Detroit plan calls for investing millions in fire department, EMS
The plan calls for spending $82 million on fleet and facilities between now and 2018
By Gina Damron and Elisha Anderson
The Detroit Free Press
DETROIT — Millions of dollars would be reinvested into Detroit's public safety departments under a proposed adjustment plan for the beleaguered city.
A disclosure statement filed today in U.S. Bankruptcy Court, along with the city's plan of adjustment, proposes reinvesting millions to improve operating performance and infrastructure in the police and fire departments.
According to the statement, between this fiscal year and fiscal year 2018, the city would spend an additional $114.2 million on the police department and an additional $82.1 million on the fire department, which includes EMS, on fleet improvements, facility costs and technology.
The police and fire departments have been plagued by aging fleets, broken equipment, obsolete technology and slow response times. The police department has also struggled with low case clearance rates, while firefighters are often forced to purchase supplies not provided by the department.
To combat the police department's problems, the plan proposes investments that would reduce response times to the national average; improve case clearance rates; update the fleet and facilities; improve technology systems; become compliant with two federal consent degrees, which the city has been under for more than a decade; improve morale; and overhaul the department's organization.
Since taking over the department in July, Detroit Police Chief James Craig has already made sweeping changes, including eliminating 12-hour shifts and overhauling the administrative staff. The department also is using CompStat, a crime statistics reporting system; plans to deploy detectives in each of the precincts by the end of the first quarter this year; and plans to hire 150 new police officers by the end of the second quarter.
The statement released today says the police department has identified "a fully-integrated public safety solution that can provide DPD, DFD and EMS with integrated computer aided dispatch, records management and reporting."
According to the statement, reinvestment over the next 10 years will also include spending just over $18 million on the build out of new precincts and a training facility, as well as other facility and precinct improvements. The department would spend more than $38 million on technology infrastructure, including replacing hand-held radios and implementing a "fully integrated Public Safety IT system."
Under the plan, the department would also implement a three-year fleet vehicle replacement cycle; spend money on replacing Tasers, vests and body cameras; and expects to hire 250 civilian employees and redeploy sworn officers. According to the statement, the number of employees in the department would increase to 2,895 by 2018.
The department would save $10.5 million on facility lease terminations and is expected to make money on collections from false alarm calls and expects to save millions over a decade through attrition of senior officers and hiring of less-experienced officers, the statement says.
The plan also calls for reinvesting millions in fire and EMS between this fiscal year and fiscal year 2018 to, among other things, modernize the city's fleet of fire vehicles and apparatus, including ladders and pumping equipment; update the department's computer hardware and software; and improve operating efficiency.
Over the next decade, under the proposed plan, the fire department would spend $21 million on seven new firehouses; $32 million to repair existing facilities; and $19 million on fleet equipment, breathing units and gear.
The city would also start replacing 20 vehicles a year and implement a preventative maintenance program.
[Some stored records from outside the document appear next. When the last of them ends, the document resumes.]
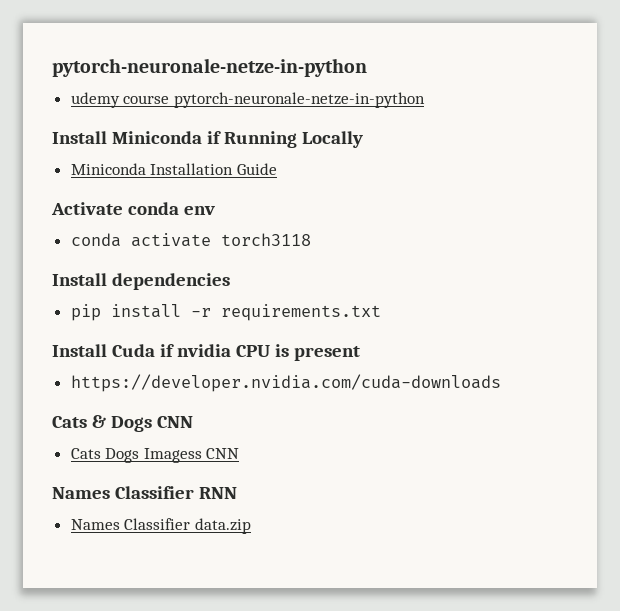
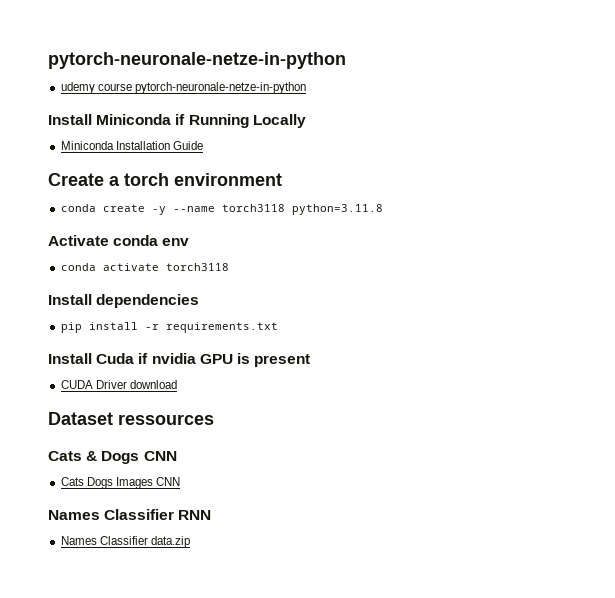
+ Create a torch environment
+ conda create -y --name torch3118 python=3.11.8
- Install Cuda if nvidia CPU is present
+ Install Cuda if nvidia GPU is present
- https://developer.nvidia.com/cuda-downloads
+ CUDA Driver download
+ Dataset ressources
- Cats Dogs Imagess CNN
+ Cats Dogs Images CNN

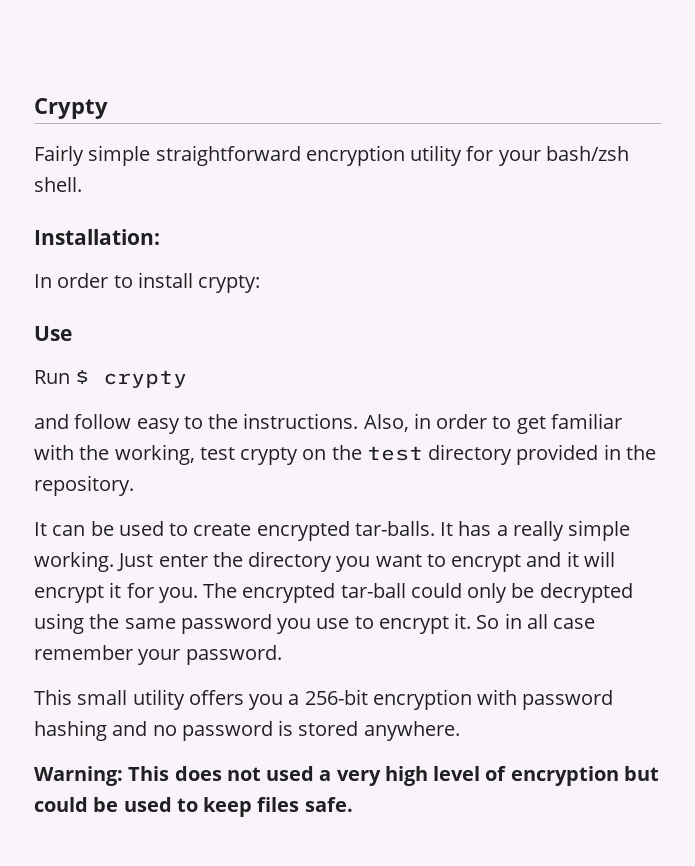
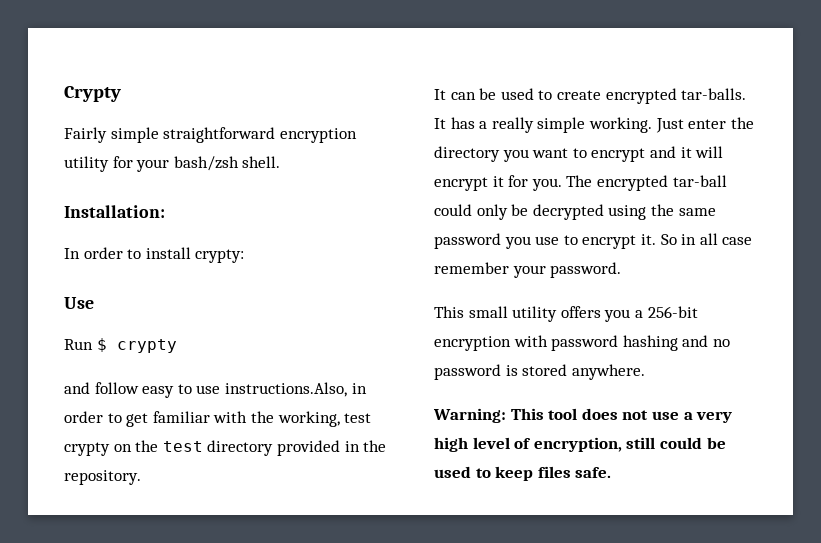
- and follow easy to the instructions. Also, in order to get familiar with the working, test crypty on the test directory provided in the repository.
+ and follow easy to use instructions.Also, in order to get familiar with the working, test crypty on the test directory provided in the repository.
- Warning: This does not used a very high level of encryption but could be used to keep files safe.
+ Warning: This tool does not use a very high level of encryption, still could be used to keep files safe.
The plan also calls for cross training first responders and firefighters.
Under the plan, the department would make more than $33 million on increased collections from additional EMS and fleet personnel and increased fire Marshall personnel. The department would also make money from the sale of closed facilities and recovery billing for false alarms, vehicle fires and auto accidents, the plan says.
According to the statement, the number of employees in the department would increase to 1,228 by 2016.